• **Task statement**:
When you reach the line containing "Tens Pad Kit for Folsom and Erostek: 7 -> 9" in the entries below, begin reproducing lines exactly, and stop once the line containing "Zeus Electro Bullet: none -> 12" is done.
Segment Start: Records for processing
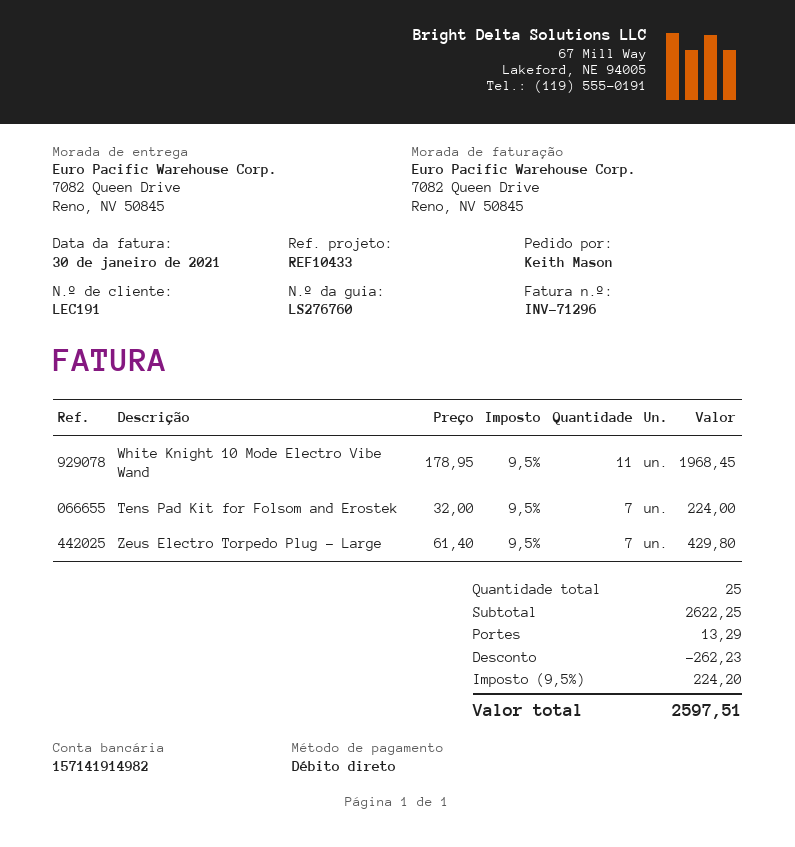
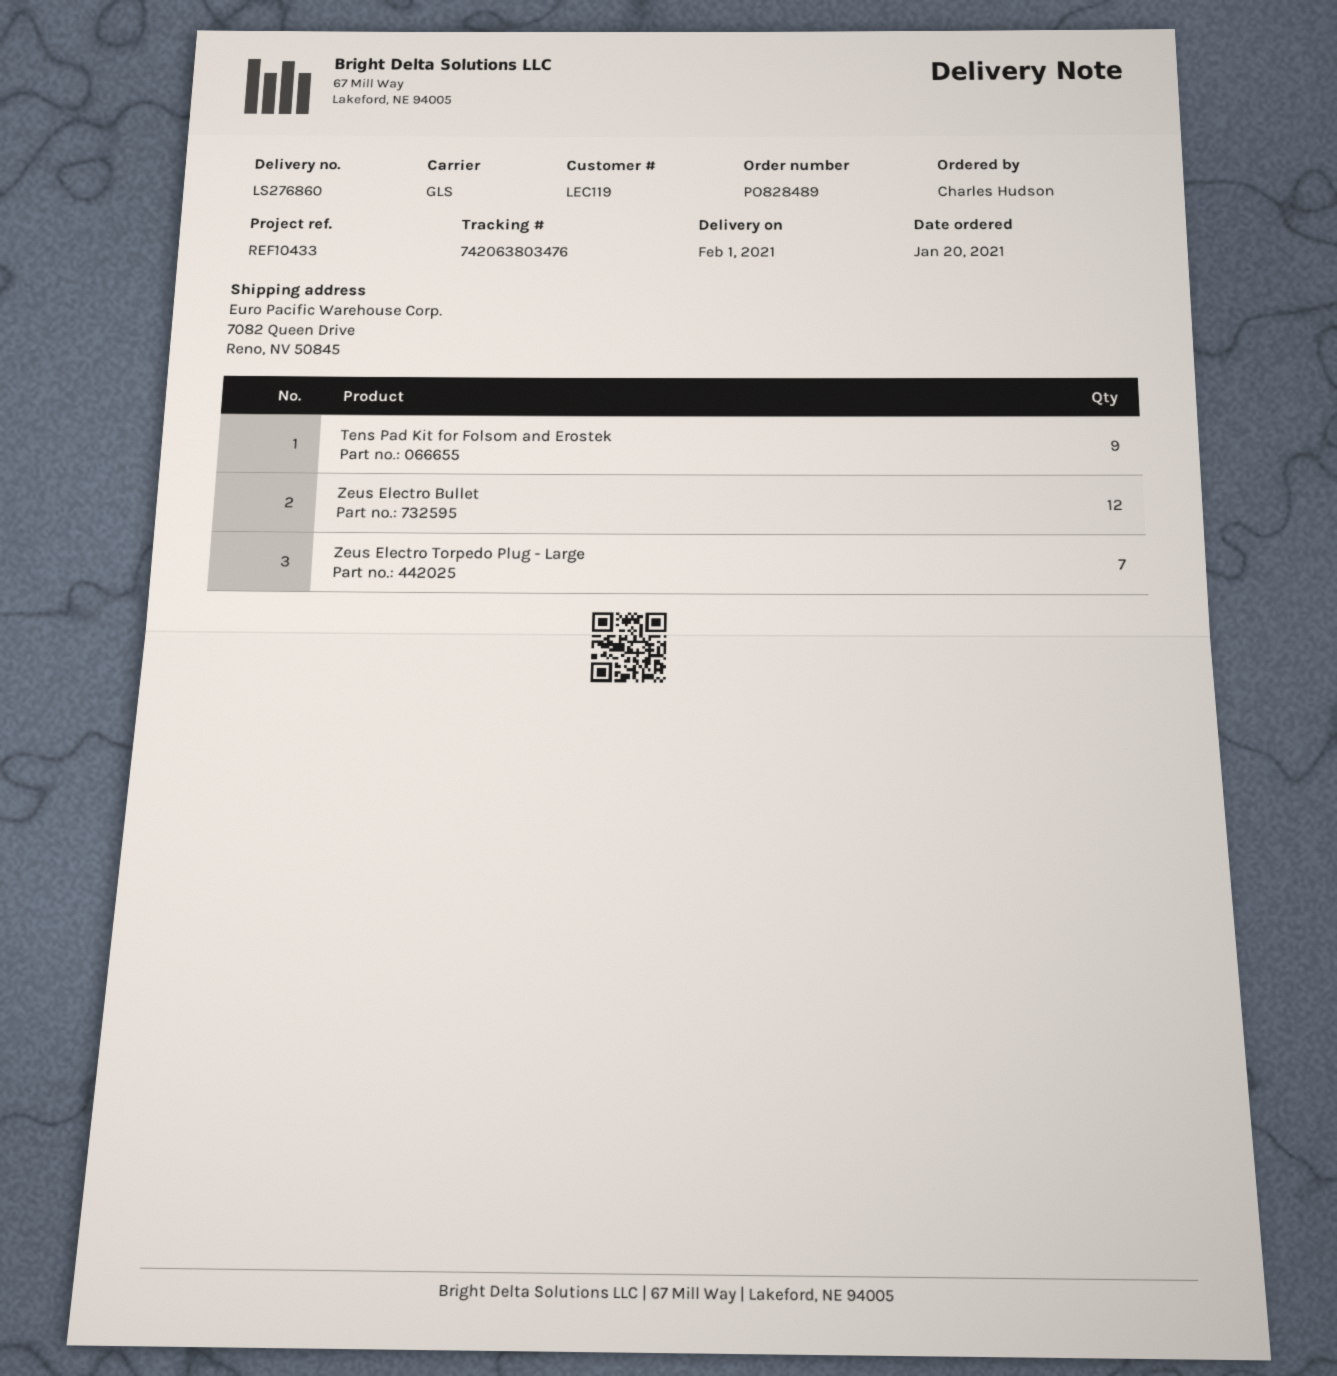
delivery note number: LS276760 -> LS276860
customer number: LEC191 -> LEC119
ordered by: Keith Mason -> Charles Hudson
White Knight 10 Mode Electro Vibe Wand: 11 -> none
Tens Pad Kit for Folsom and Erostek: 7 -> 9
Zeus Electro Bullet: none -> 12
Segment End: Records for processing
Segment Start: Records for processing
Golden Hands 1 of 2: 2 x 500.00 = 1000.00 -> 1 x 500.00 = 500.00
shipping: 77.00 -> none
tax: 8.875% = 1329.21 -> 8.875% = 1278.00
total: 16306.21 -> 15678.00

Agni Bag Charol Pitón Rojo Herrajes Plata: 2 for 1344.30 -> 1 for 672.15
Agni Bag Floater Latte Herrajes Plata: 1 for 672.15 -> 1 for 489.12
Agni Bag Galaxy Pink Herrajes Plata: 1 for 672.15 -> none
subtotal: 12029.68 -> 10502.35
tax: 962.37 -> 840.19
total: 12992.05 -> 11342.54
Segment End: Records for processing
• **Result of the exercise**:
Tens Pad Kit for Folsom and Erostek: 7 -> 9
Zeus Electro Bullet: none -> 12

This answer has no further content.